A second priority for Haile this session will be improving foster care and adoption, with over 9,000 children in Tennessee Department of Children’s Services (DCS) in the state.
“I’m an adoptive parent, and it’s been a passion of mine for a number of years. We’ve spent an enormous amount of time looking at that. What we want to do is make adoption faster, easier, and cheaper, and we think that we can do that.”
Haile believes that churches can play a more active role in the future regarding this issue. He mentioned that this year’s upcoming Tennessee Prayer Breakfast, hosted at David Lipscomb University in March, will be focused on adoption and foster care, as will similar prayer breakfasts across the state.
“We’re going to have a four-week sermon series that goes out to pastors and preachers from the different churches that attend these breakfasts, and hopefully we can grow these foster homes,” Haile said.
The senator is also working to create tiered age groups for foster children, allowing for a family’s preference to take in a child, as well as giving foster parents more of a say in court with what takes place in the future of a child’s life once they leave a foster home.
In addition, last year Haile carried a budget amendment to increase the salaries of DCS caseworkers. With a current 26% vacancy rate in open caseworker positions, he hopes that a pay bump can reduce turnover and allow for better trained staff.
“The commissioner, in her budget, requested this, and I’m meeting with her tomorrow to increase those salaries,” Haile said. “These case workers have got to be trained. They have a 50% turnover rate of new case workers, and that’s because of lack of training, which takes time. So, our problem is not going to go away today or tomorrow, but we’re going to work on it as best we can.”

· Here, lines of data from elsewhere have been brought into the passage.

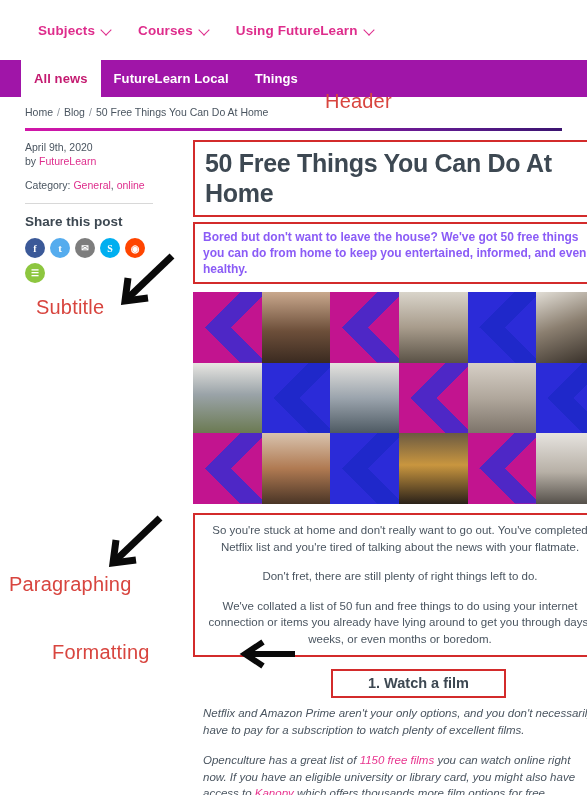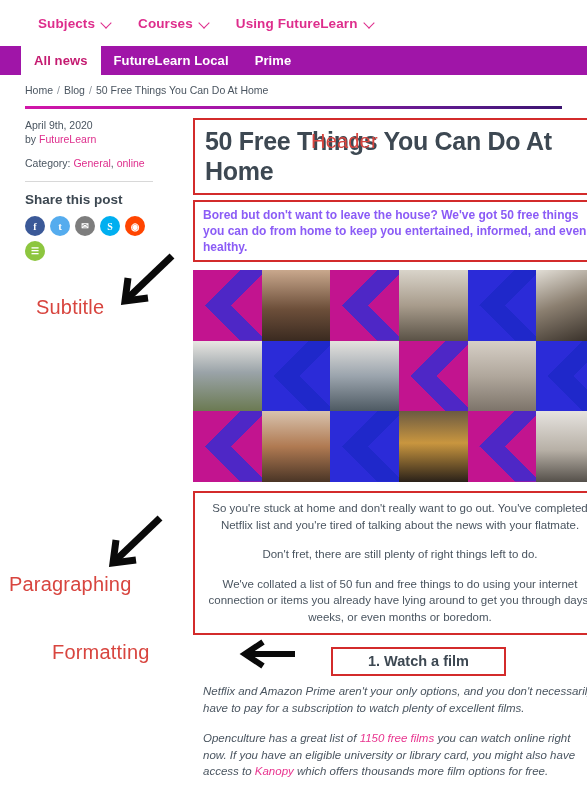--- a/index.html
+++ b/index.html
@@ -13,7 +13,7 @@
   }
   
   .topnav{
-    height:46px;
+    height:60px;
     display:flex;align-items:center;
     padding-left:38px;
     gap:26px;

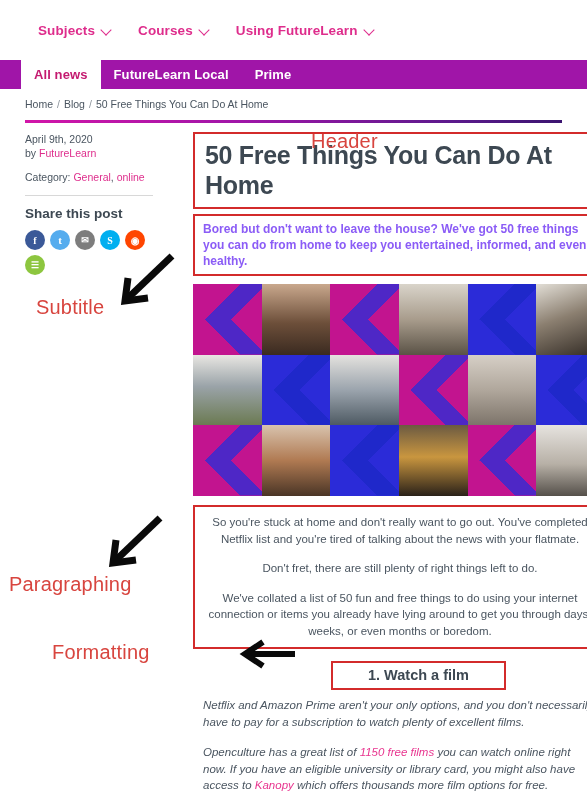--- a/index.html
+++ b/index.html
@@ -36,7 +36,7 @@
   }
   
   .tabbar{
-    height:29px;
+    height:37px;
     background:#A015A8;
     display:flex;align-items:stretch;
     padding-left:21px;

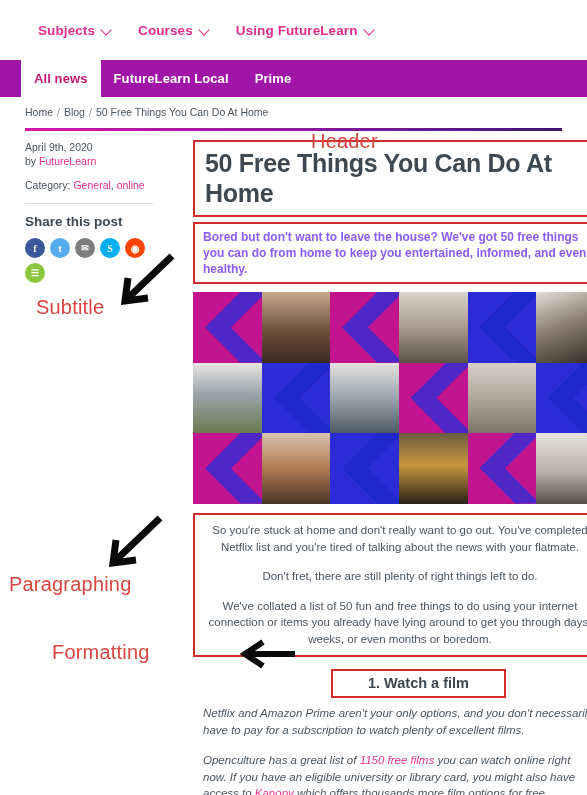--- a/index.html
+++ b/index.html
@@ -174,7 +174,7 @@
 <div class="tabbar">
   <div class="tab active">All news</div>
   <div class="tab">FutureLearn Local</div>
-  <div class="tab">Prime</div>
+  <div class="tab">Things</div>
 </div>
 
 <div class="crumbrow">

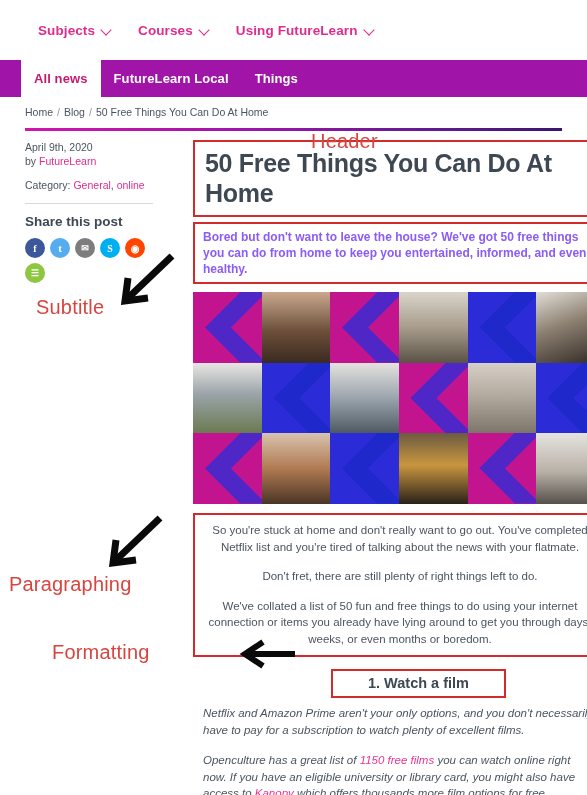--- a/index.html
+++ b/index.html
@@ -251,7 +251,7 @@
   </div>
 </div>
 
-<div class="anno" style="left:311px;top:90px;margin-top:40px;">Header</div>
+<div class="anno" style="left:325px;top:90px;">Header</div>
 <div class="anno" style="left:36px;top:296px;">Subtitle</div>
 <div class="anno" style="left:9px;top:573px;">Paragraphing</div>
 <div class="anno" style="left:52px;top:641px;">Formatting</div>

A third issue the General Assembly will be looking at this year are statewide laws regarding abortion, after the Supreme Court’s ruling on the Dobbs v. Jackson Women’s Health Organization case last June overturned the 1973 Roe v. Wade case and reverted abortion laws back to the states.

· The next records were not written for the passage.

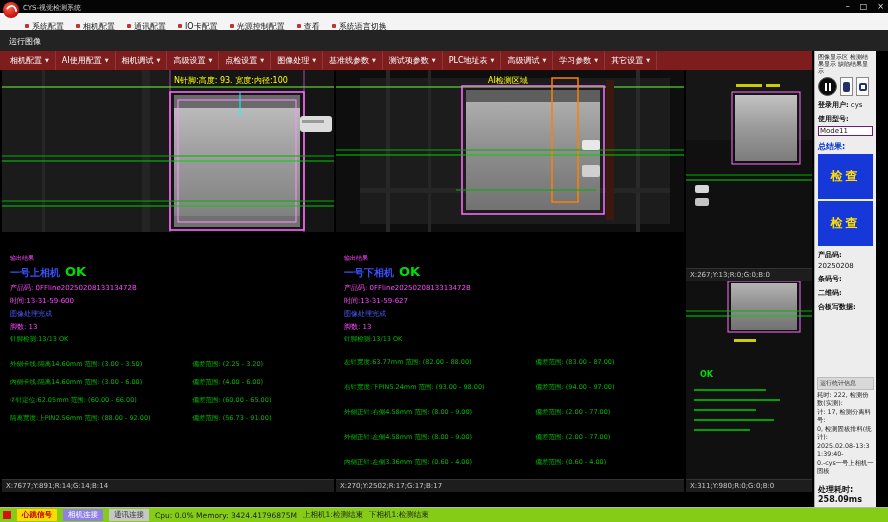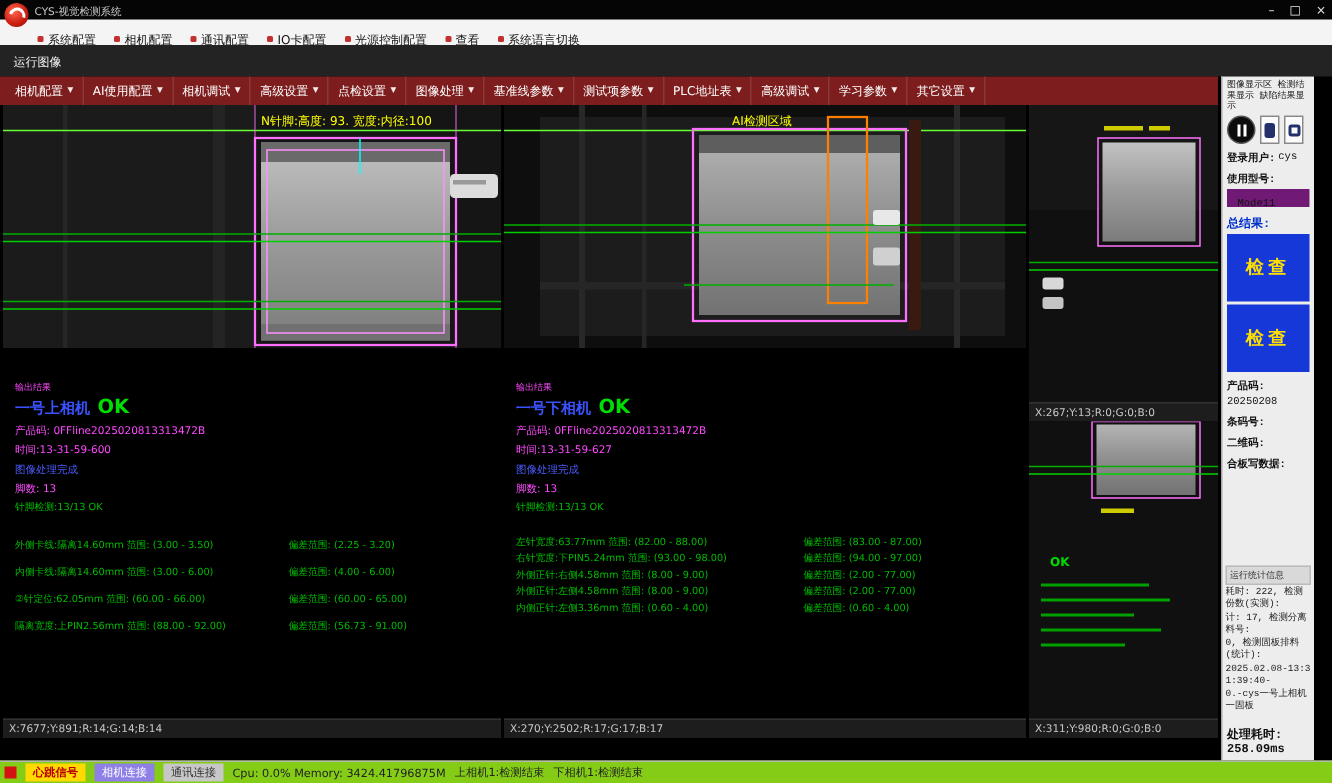--- a/index.html
+++ b/index.html
@@ -63,7 +63,7 @@
 
   
   .sidebar{position:absolute;top:51px;left:814px;width:62px;height:456px;background:#ededed;
-           border-left:1px solid #a8a8a8;padding:2px 3px;font-family:Liberation Mono, monospace;}
+           border-left:1px solid #a8a8a8;padding:2px 3px;}
   .disp-text{font-size:6px;line-height:7px;color:#222;}
   .btnrow{display:flex;align-items:center;gap:3px;margin-top:3px;}
   .pause-btn{width:19px;height:19px;border-radius:50%;background:#0c0c0c;border:1px solid #555;

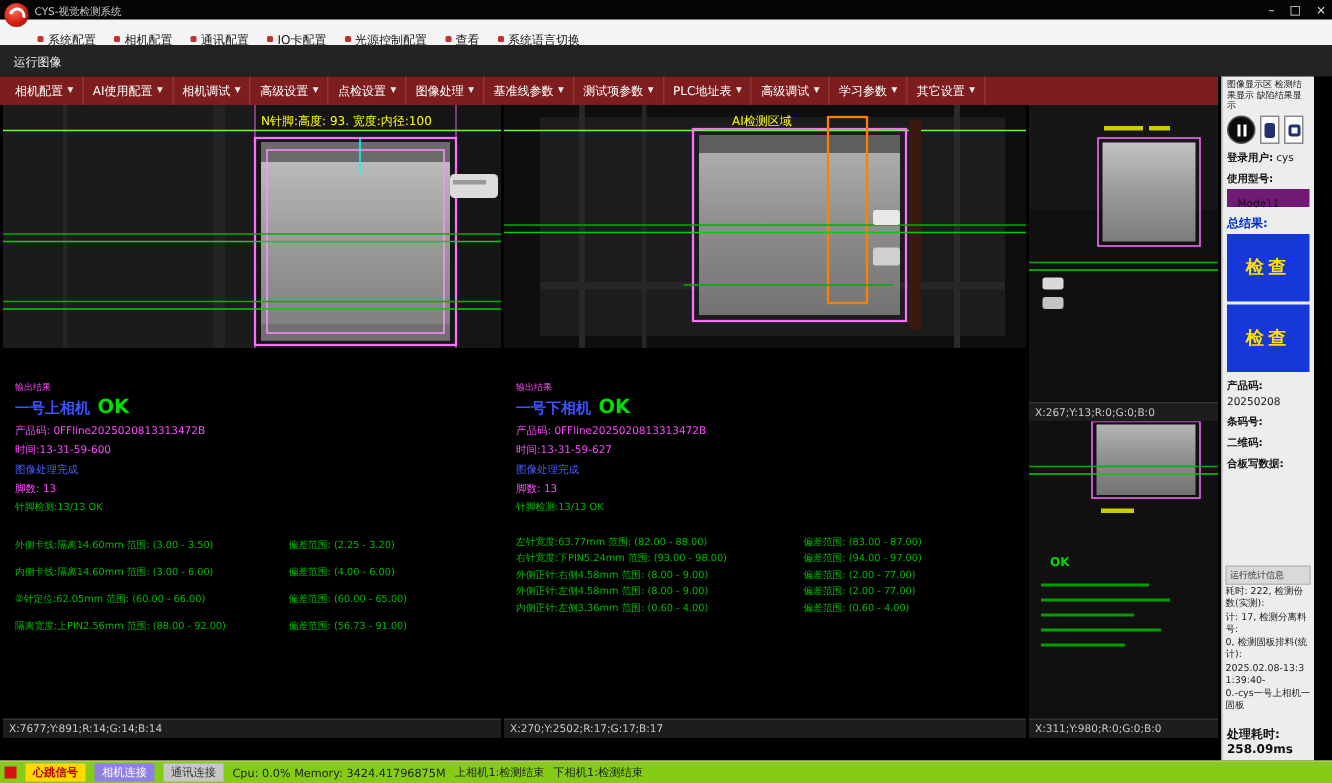--- a/index.html
+++ b/index.html
@@ -74,7 +74,7 @@
   .glyph-b{width:8px;height:8px;border:2px solid #23306a;border-radius:2px;}
   .sb-row{margin-top:4px;font-size:7px;color:#111;display:flex;gap:2px;align-items:center;flex-wrap:wrap;}
   .sb-label{font-weight:bold;}
-  .combo{flex:1;min-width:28px;border:6px solid #701a75;background:#fff;font-size:7px;height:10px;line-height:9px;padding:0 1px;}
+  .combo{flex:1;min-width:28px;border:1px solid #701a75;background:#fff;font-size:7px;height:10px;line-height:9px;padding:0 1px;}
   .result-label{margin-top:5px;font-size:8px;font-weight:bold;color:#0030cc;}
   .result-box{margin-top:2px;background:#1638d8;color:#ffdf00;font-weight:bold;font-size:12px;text-align:center;
               letter-spacing:3px;padding:14px 0;}

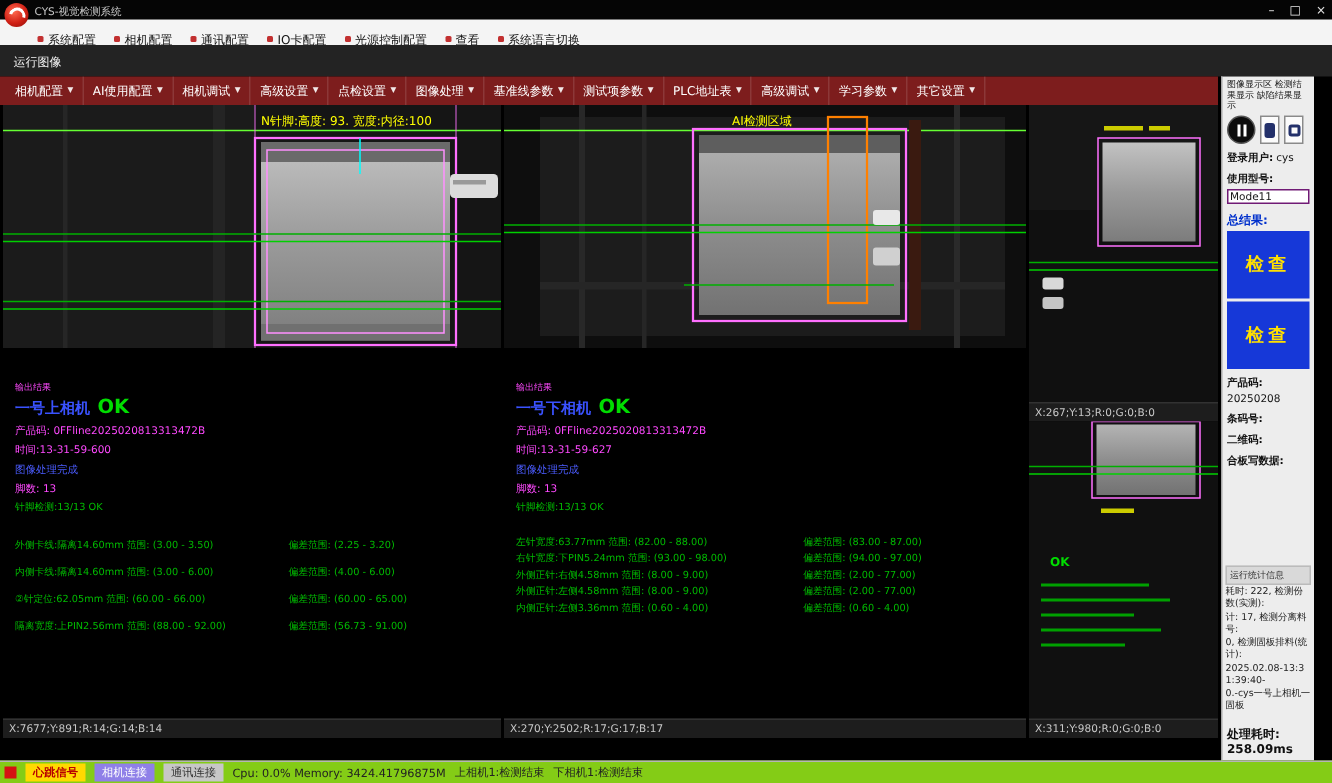--- a/index.html
+++ b/index.html
@@ -50,7 +50,7 @@
   .gnote{font-size:6.5px;color:#00bb00;margin-top:3px;}
   .meas{display:flex;flex-direction:column;}
   .view-left .meas{margin-top:16px;gap:9px;}
-  .view-right .meas{margin-top:14px;gap:2px;}
+  .view-right .meas{margin-top:14px;gap:16px;}
   .meas-row{display:flex;font-size:6.5px;color:#00bb00;}
   .meas-l{width:57%;}
   .meas-r{flex:1;}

Haile was a co-sponsor of a trigger law signed last year, which was set to automatically take affect once Roe v. Wade no longer applied. However, he says there is currently a conflict in the courts between that trigger bill and the state’s heartbeat bill, which makes it illegal to abort an unborn child who has a heartbeat.
If the issues between these two bills are not resolved, Haile says the courts will most likely throw out the trigger bill, forcing the legislature to start from scratch on drafting new legislation.

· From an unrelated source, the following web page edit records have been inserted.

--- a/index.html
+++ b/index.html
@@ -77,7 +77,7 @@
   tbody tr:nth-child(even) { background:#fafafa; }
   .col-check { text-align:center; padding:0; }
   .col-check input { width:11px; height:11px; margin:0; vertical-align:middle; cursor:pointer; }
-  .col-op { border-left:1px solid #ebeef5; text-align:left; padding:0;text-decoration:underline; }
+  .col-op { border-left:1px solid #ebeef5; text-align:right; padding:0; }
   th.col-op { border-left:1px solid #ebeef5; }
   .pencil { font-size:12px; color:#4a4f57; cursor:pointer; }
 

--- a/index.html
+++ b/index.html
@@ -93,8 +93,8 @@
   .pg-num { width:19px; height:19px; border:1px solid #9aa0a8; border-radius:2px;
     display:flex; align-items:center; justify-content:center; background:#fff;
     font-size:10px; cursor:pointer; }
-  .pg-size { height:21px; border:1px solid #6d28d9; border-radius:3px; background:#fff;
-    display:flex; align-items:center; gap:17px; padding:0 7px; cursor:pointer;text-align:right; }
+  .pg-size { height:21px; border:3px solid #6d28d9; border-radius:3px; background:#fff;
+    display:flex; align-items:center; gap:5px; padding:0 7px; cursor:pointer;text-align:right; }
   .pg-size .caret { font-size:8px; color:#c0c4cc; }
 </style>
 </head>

However, despite being a co-sponsor of both the trigger and heartbeat bills, Haile did come out in favor of exceptions for abortion in certain instances, including if the life of the mother is threatened due to complications with her pregnancy.
“We also need to ensure that we protect and save the mother’s life. You can’t have a physician thinking ‘Am I going to be sued for this? What are the legal ramifications?’ We cannot do that to our physicians, to our mothers, and to our society. So, we are going to address that.”
Haile is also supportive of exceptions for victims of rape, especially among young girls, an issue which has continued to receive bipartisan support.
“I’ve always been pro-life, and I’ve always been anti-abortion, but I’m more pro-life than I am anti-abortion,” Haile said. “I have my personal opinions on what I think this leads to, but I want to protect life as best I can. Therefore, I will be a sponsor on the trigger bill. But life is important for those that have been born also. And so, for example, a 13-year-old girl that’s been raped, do we not need to show some mercy and kindness in a gray area we may not have absolute answers for? That’s where I’m coming from.”